If a picture appears among the records, leave it out and set down everything else exactly as it stands.

Records for this task below:

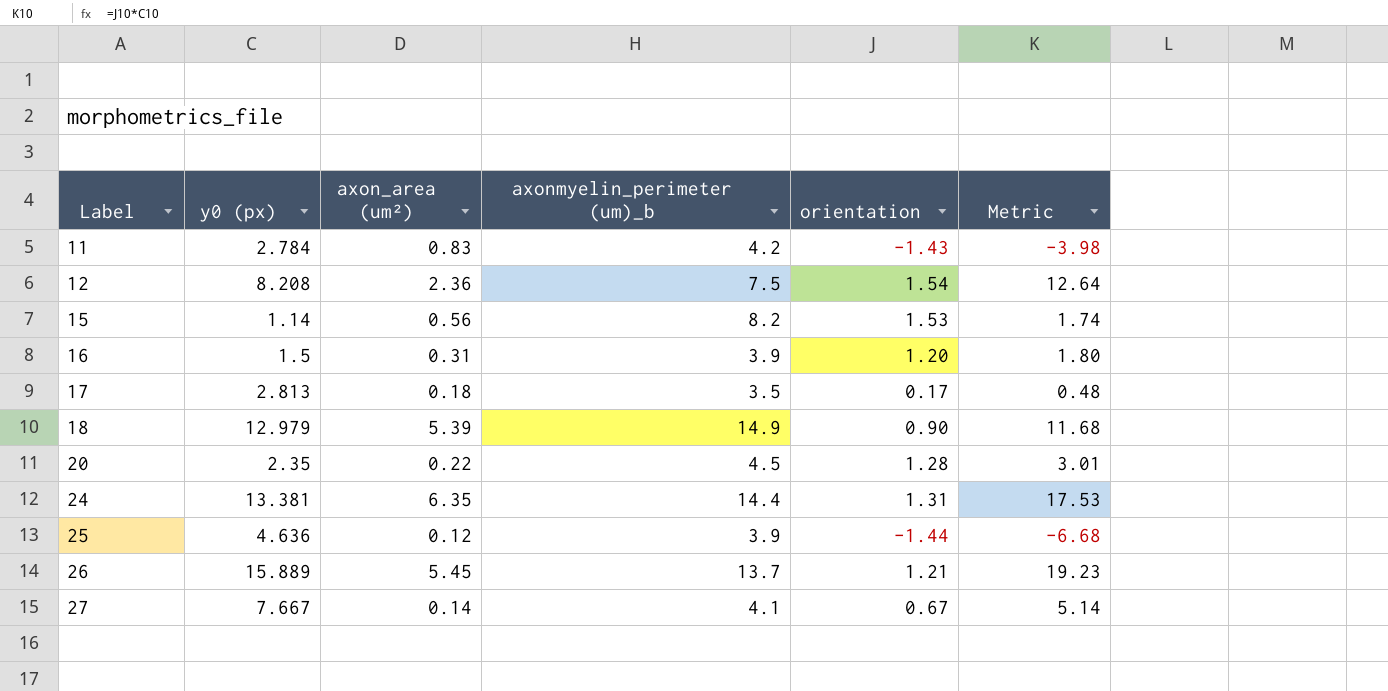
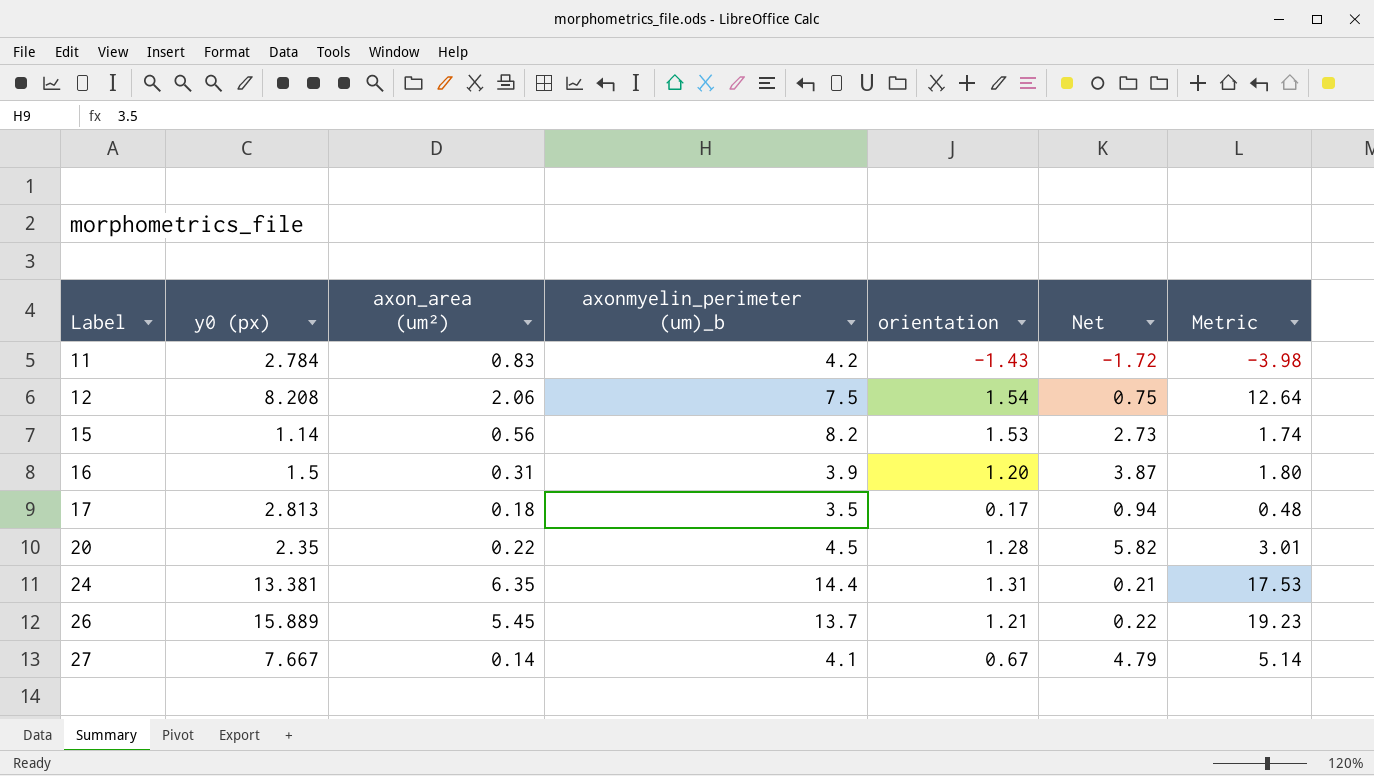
column Net | formula: none -> [orientation] / [axon_area (um²)]
row 18: 12.979 | 5.39 | 14.9 | 0.90 | 11.68 -> none
row 25: 4.636 | 0.12 | 3.9 | -1.44 | -6.68 -> none
12 | axon_area (um²): 2.36 -> 2.06

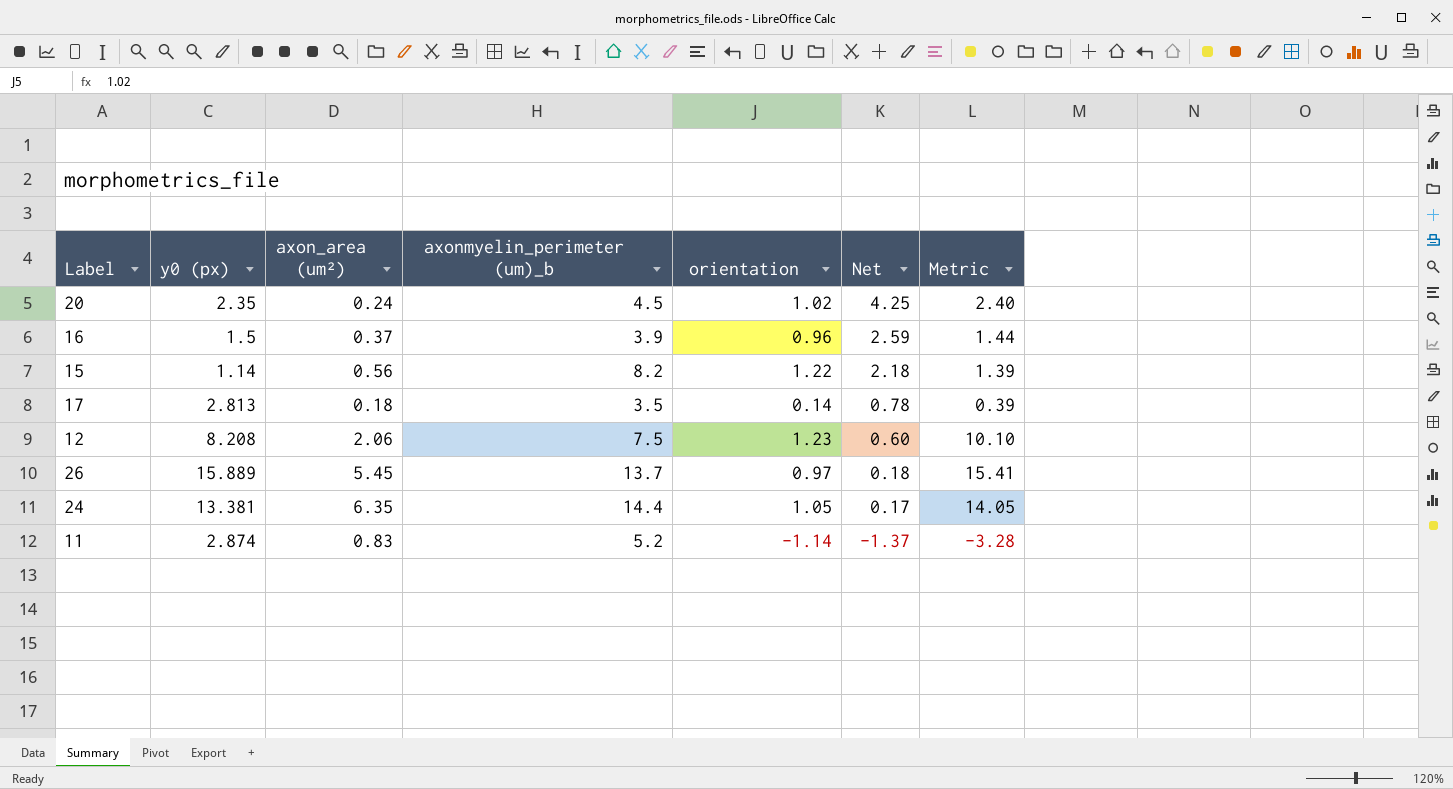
row order: Label ascending -> Net descending
row 27: 7.667 | 0.14 | 4.1 | 0.67 | 4.79 | 5.14 -> none
20 | axon_area (um²): 0.22 -> 0.24
20 | orientation: 1.28 -> 1.02
20 | Net: 5.82 -> 4.25
20 | Metric: 3.01 -> 2.40
16 | axon_area (um²): 0.31 -> 0.37
16 | orientation: 1.20 -> 0.96
16 | Net: 3.87 -> 2.59
16 | Metric: 1.80 -> 1.44
15 | orientation: 1.53 -> 1.22
15 | Net: 2.73 -> 2.18
15 | Metric: 1.74 -> 1.39
17 | orientation: 0.17 -> 0.14
17 | Net: 0.94 -> 0.78
17 | Metric: 0.48 -> 0.39
12 | orientation: 1.54 -> 1.23
12 | Net: 0.75 -> 0.60
12 | Metric: 12.64 -> 10.10
26 | orientation: 1.21 -> 0.97
26 | Net: 0.22 -> 0.18
26 | Metric: 19.23 -> 15.41
24 | orientation: 1.31 -> 1.05
24 | Net: 0.21 -> 0.17
24 | Metric: 17.53 -> 14.05
11 | y0 (px): 2.784 -> 2.874
11 | axonmyelin_perimeter (um)_b: 4.2 -> 5.2
11 | orientation: -1.43 -> -1.14
11 | Net: -1.72 -> -1.37
11 | Metric: -3.98 -> -3.28

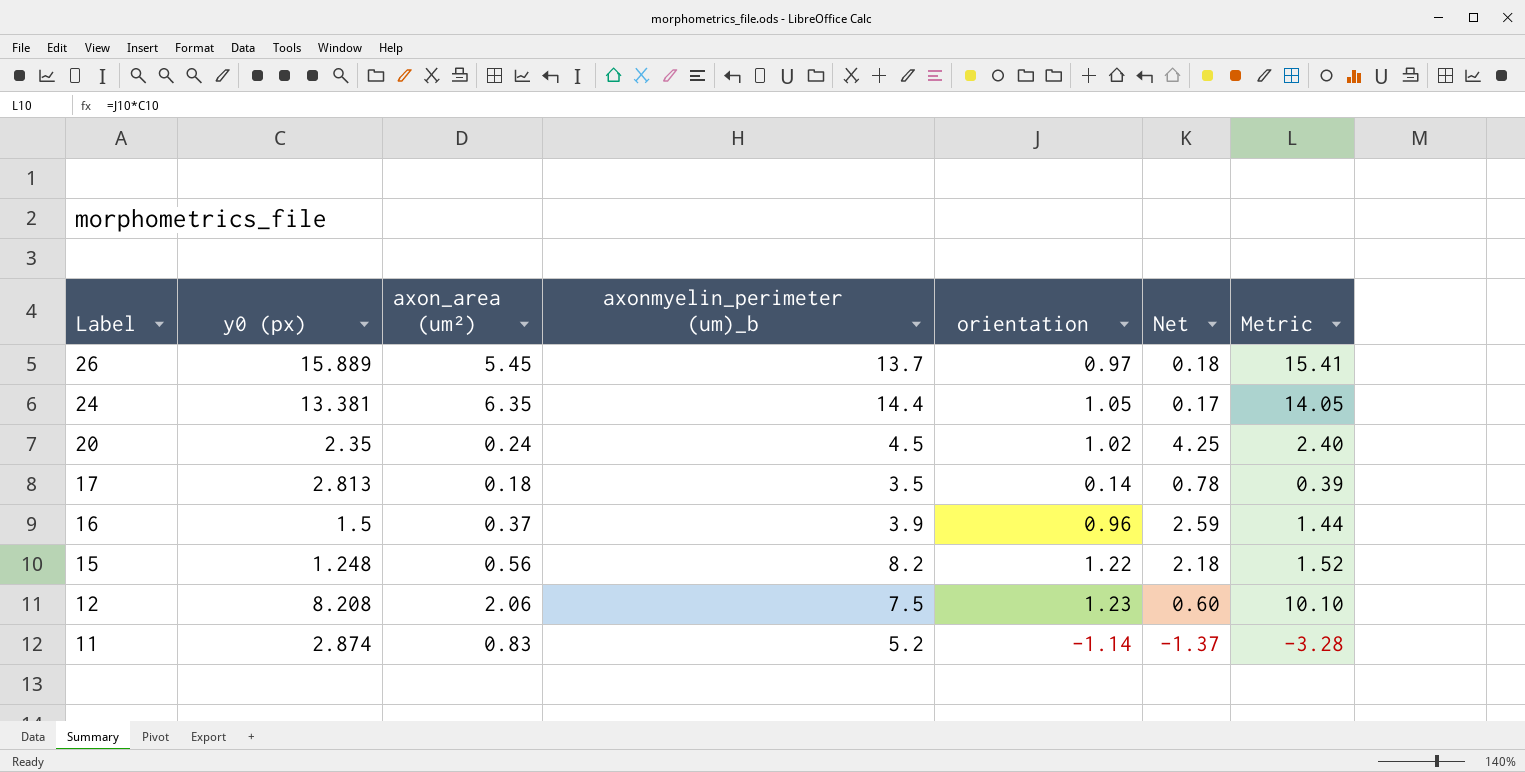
row order: Net descending -> Label descending
15 | y0 (px): 1.14 -> 1.248
15 | Metric: 1.39 -> 1.52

End of Records for this task.

● Exercise solution:
column Net | formula: none -> [orientation] / [axon_area (um²)]
row 18: 12.979 | 5.39 | 14.9 | 0.90 | 11.68 -> none
row 25: 4.636 | 0.12 | 3.9 | -1.44 | -6.68 -> none
12 | axon_area (um²): 2.36 -> 2.06

row order: Label ascending -> Net descending
row 27: 7.667 | 0.14 | 4.1 | 0.67 | 4.79 | 5.14 -> none
20 | axon_area (um²): 0.22 -> 0.24
20 | orientation: 1.28 -> 1.02
20 | Net: 5.82 -> 4.25
20 | Metric: 3.01 -> 2.40
16 | axon_area (um²): 0.31 -> 0.37
16 | orientation: 1.20 -> 0.96
16 | Net: 3.87 -> 2.59
16 | Metric: 1.80 -> 1.44
15 | orientation: 1.53 -> 1.22
15 | Net: 2.73 -> 2.18
15 | Metric: 1.74 -> 1.39
17 | orientation: 0.17 -> 0.14
17 | Net: 0.94 -> 0.78
17 | Metric: 0.48 -> 0.39
12 | orientation: 1.54 -> 1.23
12 | Net: 0.75 -> 0.60
12 | Metric: 12.64 -> 10.10
26 | orientation: 1.21 -> 0.97
26 | Net: 0.22 -> 0.18
26 | Metric: 19.23 -> 15.41
24 | orientation: 1.31 -> 1.05
24 | Net: 0.21 -> 0.17
24 | Metric: 17.53 -> 14.05
11 | y0 (px): 2.784 -> 2.874
11 | axonmyelin_perimeter (um)_b: 4.2 -> 5.2
11 | orientation: -1.43 -> -1.14
11 | Net: -1.72 -> -1.37
11 | Metric: -3.98 -> -3.28

row order: Net descending -> Label descending
15 | y0 (px): 1.14 -> 1.248
15 | Metric: 1.39 -> 1.52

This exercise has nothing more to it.